(Provided data):
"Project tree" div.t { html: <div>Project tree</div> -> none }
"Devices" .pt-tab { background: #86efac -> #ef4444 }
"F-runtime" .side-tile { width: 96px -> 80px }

* * *

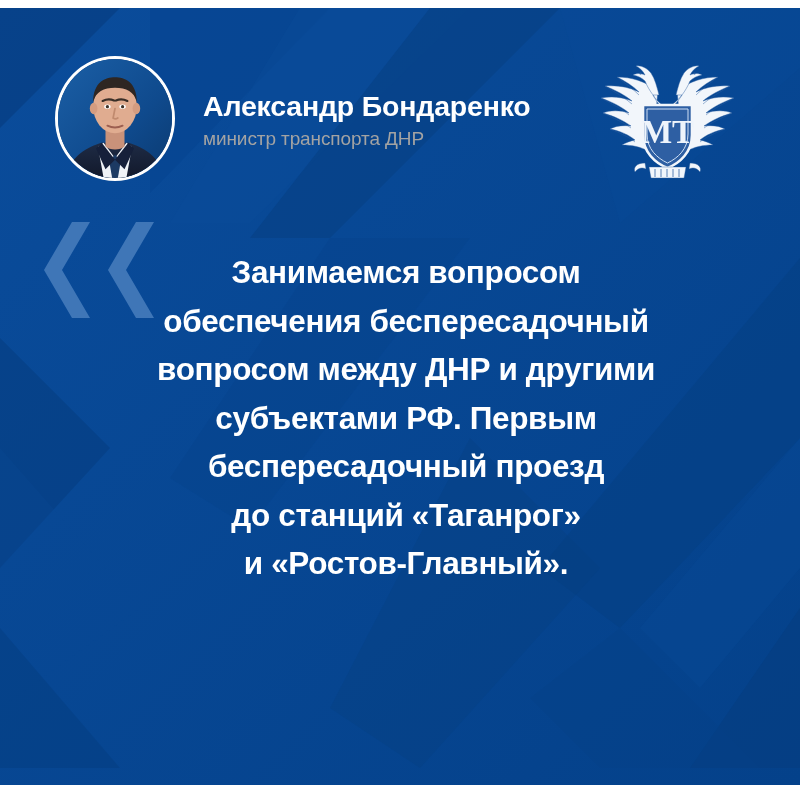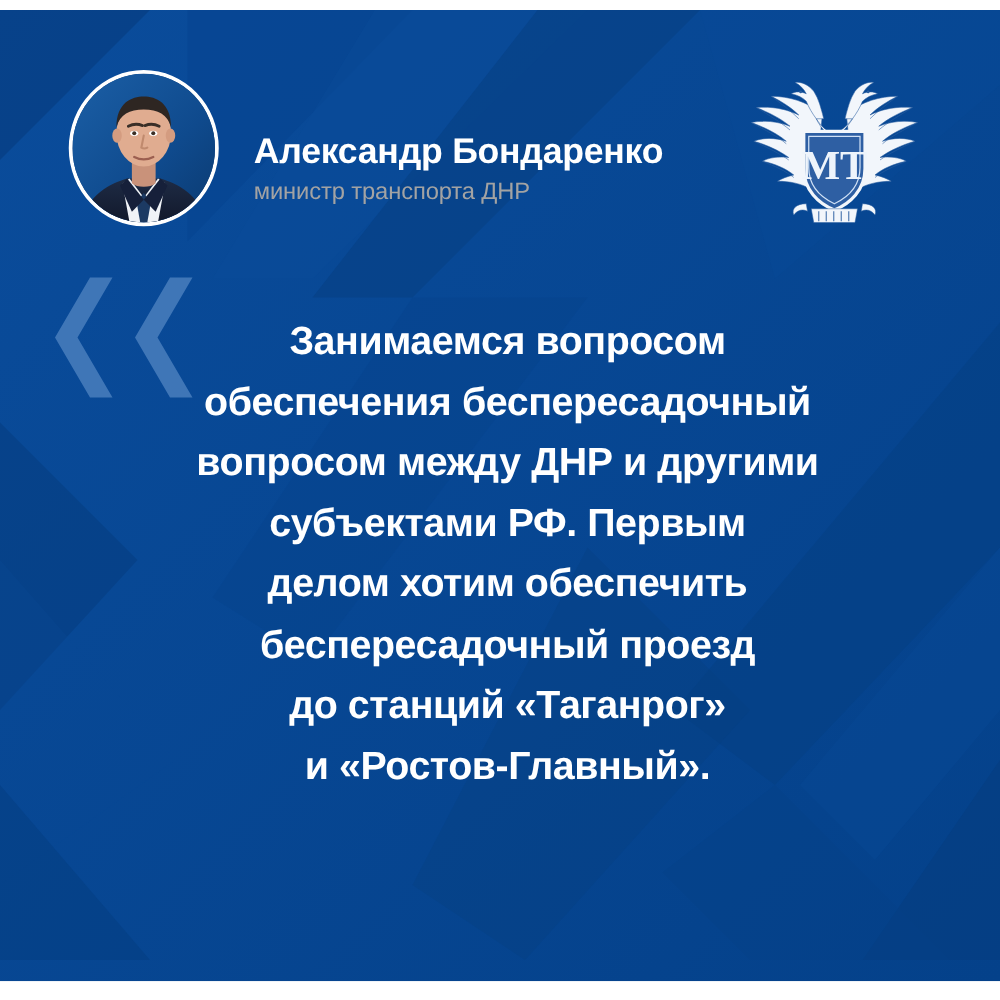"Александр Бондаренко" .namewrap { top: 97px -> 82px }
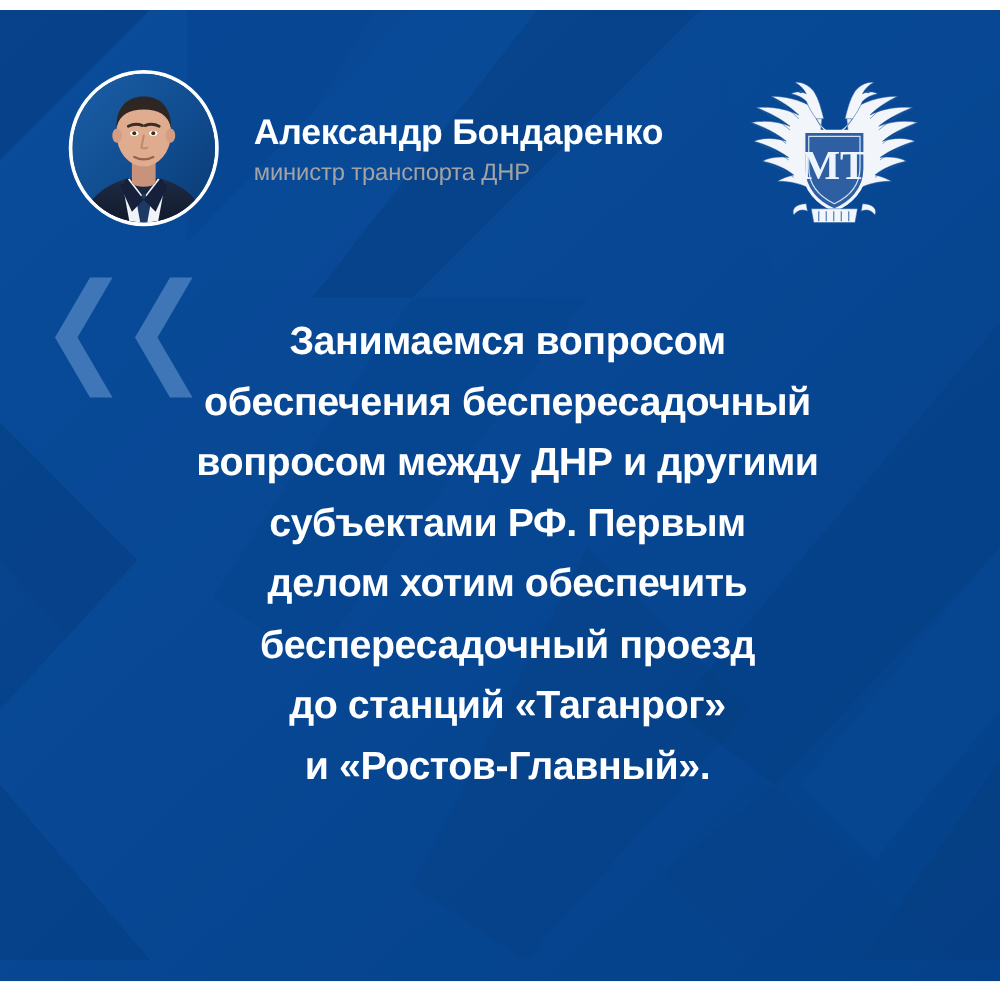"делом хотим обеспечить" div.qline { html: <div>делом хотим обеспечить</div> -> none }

* * *

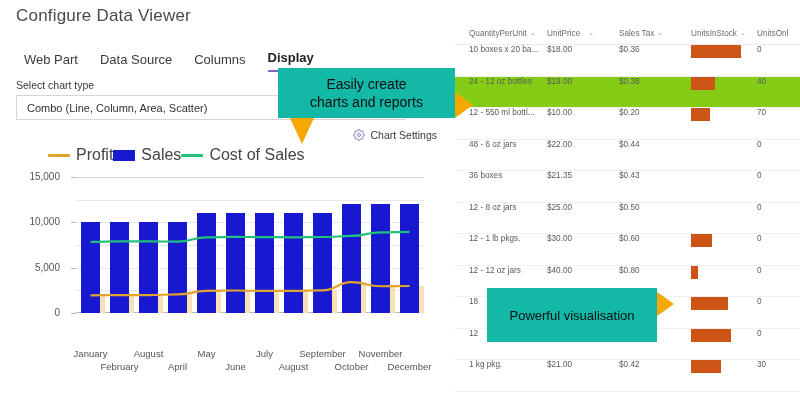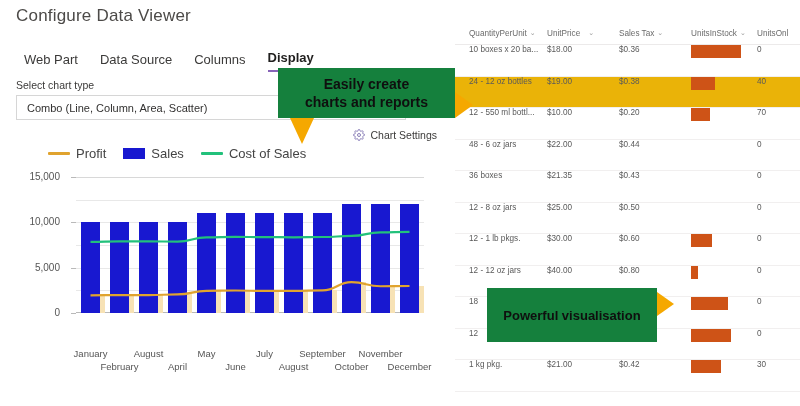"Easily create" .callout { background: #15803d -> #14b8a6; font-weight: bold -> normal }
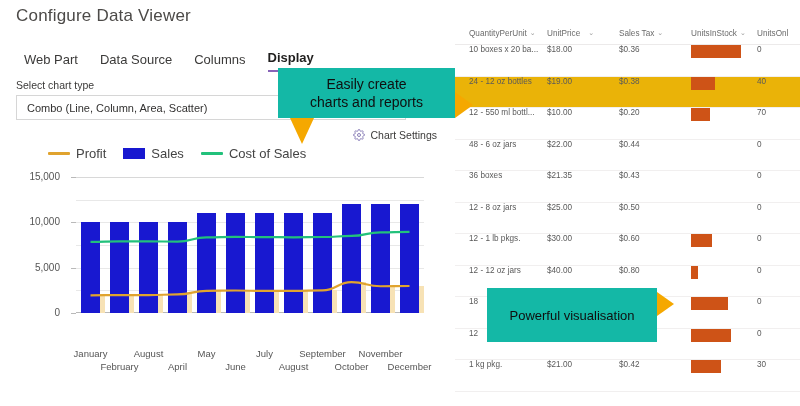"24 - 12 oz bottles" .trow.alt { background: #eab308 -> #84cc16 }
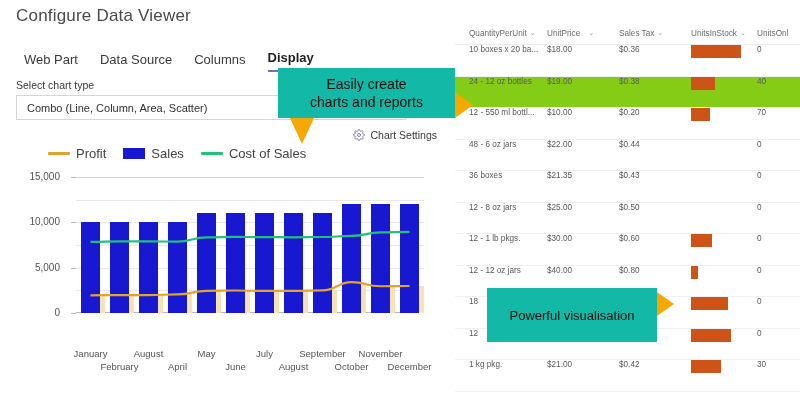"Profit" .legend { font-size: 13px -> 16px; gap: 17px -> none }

(Problem to work on): Would you please reproduce the entries above, starting at the line with "background: #eab308 ->" and stopping after the line with "font-size: 13px ->"? Omit any pictures.

(Finished exercise):
"24 - 12 oz bottles" .trow.alt { background: #eab308 -> #84cc16 }
"Profit" .legend { font-size: 13px -> 16px; gap: 17px -> none }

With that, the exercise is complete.